Jetzt haben wir die Möglichkeit, eine nachhaltige, auf verschiedenste Bereiche abgestimmte Integrationsarbeit zu machen. Mit einzelnen Projekten geht das nicht. Und eine koordinierende Stelle ist wichtig, das genannte Projekt Family Literacy ist ein Beispiel. Nachhaltig heisst, dass auf Dauer in den so genannten Regelstrukturen, also Schule, Polizei, Einwohnerkontrolle oder anderen Stellen in der Verwaltung, integrationsfördernde Angebote etabliert sind. Ein Beispiel dafür ist die Sprachförderung im Vorschulalter in Krippen und Spielgruppen.

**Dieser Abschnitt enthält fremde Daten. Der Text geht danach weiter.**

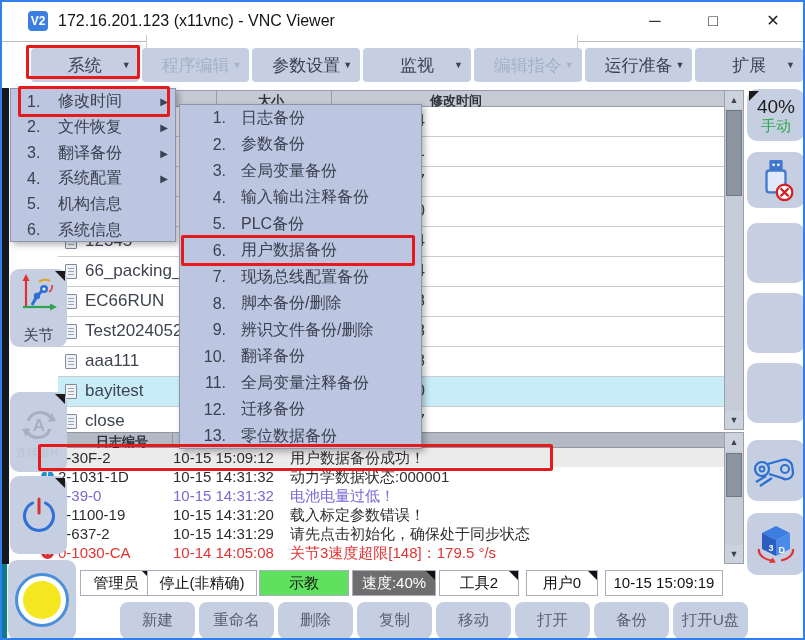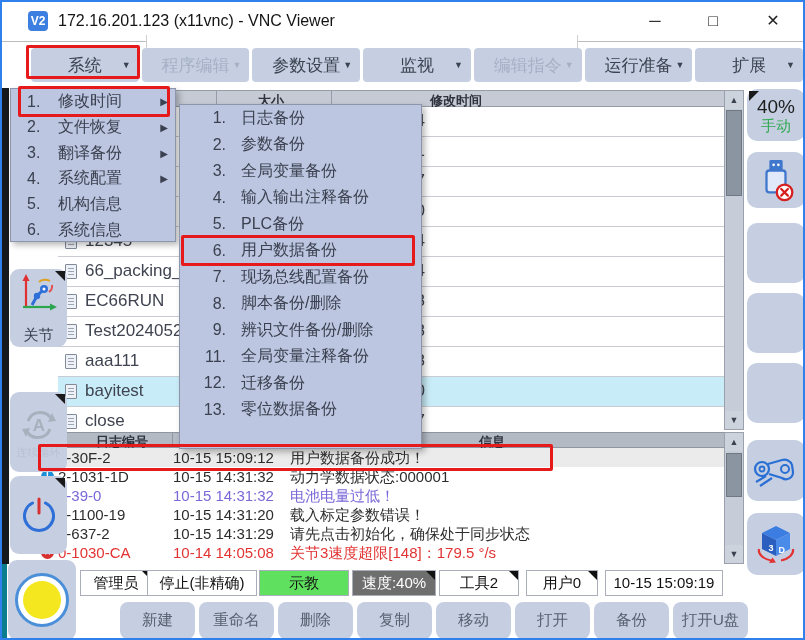--- a/index.html
+++ b/index.html
@@ -253,21 +253,20 @@
     <div class="sb-btn sb-top">▲</div>
     <div class="sb-thumb"></div>
     <div class="sb-btn sb-bottom">▼</div>
   </div>
 
   <div class="logpanel">
     <div class="lg-header">
       <span class="lg-hsep1"></span>
         <span class="lg-hsep2"></span>
       <span class="lg-h-id">日志编号</span>
-      <span class="lg-h-info">信息</span>
     </div>
     <div class="log-row sel" style="color: rgb(45, 45, 45);">
       <span class="log-ic ic-info"></span>
       <span class="lg-id">2-30F-2</span>
       <span class="lg-time">10-15 15:09:12</span>
       <span class="lg-msg">用户数据备份成功！</span>
     </div>
     <div class="log-row" style="color: rgb(45, 45, 45);">
       <span class="log-ic ic-info"></span>
       <span class="lg-id">2-1031-1D</span>
@@ -474,20 +473,24 @@
       </div>
     <div class="m2-item">
       <span class="m2-num">8.</span>
       <span class="m2-label">脚本备份/删除</span>
       </div>
     <div class="m2-item">
       <span class="m2-num">9.</span>
       <span class="m2-label">辨识文件备份/删除</span>
       </div>
     <div class="m2-item">
+      <span class="m2-num">10.</span>
+      <span class="m2-label">翻译备份</span>
+      </div>
+    <div class="m2-item">
       <span class="m2-num">11.</span>
       <span class="m2-label">全局变量注释备份</span>
       </div>
     <div class="m2-item">
       <span class="m2-num">12.</span>
       <span class="m2-label">迁移备份</span>
       </div>
     <div class="m2-item">
       <span class="m2-num">13.</span>
       <span class="m2-label">零位数据备份</span>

Integrationsarbeit soll gelebter Alltag sein. Dann ist sie auch wirksamer.
Integration ist ein wichtiger Teil beim Quartierentwicklungsprojekt Chance Olten Ost. Gibt es hier schon konkrete Ergebnisse?
Aus Gesprächen vor allem mit Vertretern der dortigen Schulen ist ein Projekt „Empfang fremdsprachiger Eltern in Olten“ für die gesamte Stadt entstanden. Hintergrund ist das geäusserte Bedürfnis von Schulvertretern und Eltern, in einer ganz normalen, entspannten Situation aufeinander zugehen und gegenseitige Erwartungen äussern zu können. Das soll Konflikte verhindern. Bislang führt oft ein Problem in der Schule zum ersten Aufeinandertreffen. Die für das Projekt zuständige Arbeitsgruppe nimmt ihre Arbeit im Januar auf, im Sommer sollen die Empfänge starten. Am 23. Januar findet ein Workshop zur Quartierentwicklung auf dem rechten Aareufer mit der Bevölkerung statt. Hier gilt es, vor allem auch die ausländische Bevölkerung zum Mitmachen zu bewegen.
Das Jahr neigt sich dem Ende entgegen. Wie fällt Ihre Bilanz für 2009 aus?
Sehr positiv. Die Arbeitsbedingungen sind sehr gut, weil wir im Stadthaus kurze Wege haben. So kann ich mit den verschiedenen Stellen hervorragend zusammenarbeiten.